La domanda, purtroppo non è di quelle banali. Perché in Italia la risposta rischia di essere negativa. Più o meno negli stessi giorni in cui sono uscite queste due offerte di lavoro, sulla stampa italiana sono apparsi due articoli che ci riportano alla realtà nella quale siamo immersi.
Il primo è un pezzo di Stefano Lorenzetto, pubblicato su L’Arena di Verona. Lorenzetto racconta la sua profezia circa il trapasso dei tipografi, una trentina d’anni fa. Poi applica il medesimo metro ai giornalisti e afferma «il giornale digitale? Quattro smanettoni esperti di grafica ed è fatto» e invita i grandi editori che hanno sia un sito sia un cartaceo a chiudere per sei mesi gli online: «Una moratoria informatica. E vediamo che cosa mangiano mattina, mezzogiorno e sera gli scrocconi del Web».
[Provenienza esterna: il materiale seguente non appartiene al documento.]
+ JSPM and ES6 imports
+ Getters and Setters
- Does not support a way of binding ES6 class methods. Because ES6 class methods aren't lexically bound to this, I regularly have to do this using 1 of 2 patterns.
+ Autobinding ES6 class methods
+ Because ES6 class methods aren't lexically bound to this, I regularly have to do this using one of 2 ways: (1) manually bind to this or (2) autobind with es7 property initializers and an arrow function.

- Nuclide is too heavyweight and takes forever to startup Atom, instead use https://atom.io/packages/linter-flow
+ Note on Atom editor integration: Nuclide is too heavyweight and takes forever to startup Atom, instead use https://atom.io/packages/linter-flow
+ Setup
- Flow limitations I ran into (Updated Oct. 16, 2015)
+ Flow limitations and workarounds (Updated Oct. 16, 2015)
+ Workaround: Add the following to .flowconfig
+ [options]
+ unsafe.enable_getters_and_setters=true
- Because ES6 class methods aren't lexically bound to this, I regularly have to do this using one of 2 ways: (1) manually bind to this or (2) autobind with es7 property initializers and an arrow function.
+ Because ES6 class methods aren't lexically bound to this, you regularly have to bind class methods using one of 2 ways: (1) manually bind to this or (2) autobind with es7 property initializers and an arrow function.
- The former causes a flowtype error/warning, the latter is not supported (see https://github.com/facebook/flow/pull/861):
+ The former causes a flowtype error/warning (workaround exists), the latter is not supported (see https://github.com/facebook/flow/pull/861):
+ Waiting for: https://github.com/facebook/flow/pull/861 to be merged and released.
Abbiamo la professionalità necessaria per candidarci alle posizioni di lavoro di oggi? Invece di chiederci se il giornalismo è pronto per il futuro, chiediamoci se noi siamo pronti per il giornalismo del futuro.
Questo accadeva il 3 gennaio: già si intuiva il brutto 2016 che si steva delineando in prospettiva.
Quattro giorni dopo, il 7 gennaio, mentre il Wall Street Journal diventava la diciannovesima testata a sbarcare su Snapchat, dalle nostre parti veniva pubblicata un’intervista a Umberto Brindani nella quale il direttore di Oggi diceva la sua sul dibattito carta-contro-digitale. Scorrendo velocemente l’intervista si incontrano frasi tipo «mal si presterebbe allora un articolo di approfondimento su uno schermo di uno smartphone o di un tablet» o «il web però può dare maggior spazio alla posta dei lettori».
Annunci che richiedono competenze ben poco diffuse in Italia da una parte; professionisti che hanno poca presa sul presente di una professione che credono di conoscere, dall’altra. Una professione che però, nel frattempo e altrove, è evoluta di almeno due decenni. Insomma, forse il problema non è solo di competenze alla base, se il livello della conversazione pubblica è questo. C’è qualcosa di più grande di un cubetto di ghiaccio nel mare agitato della crisi dell’editoria in cui navighiamo qui in Italia: un bell’iceberg.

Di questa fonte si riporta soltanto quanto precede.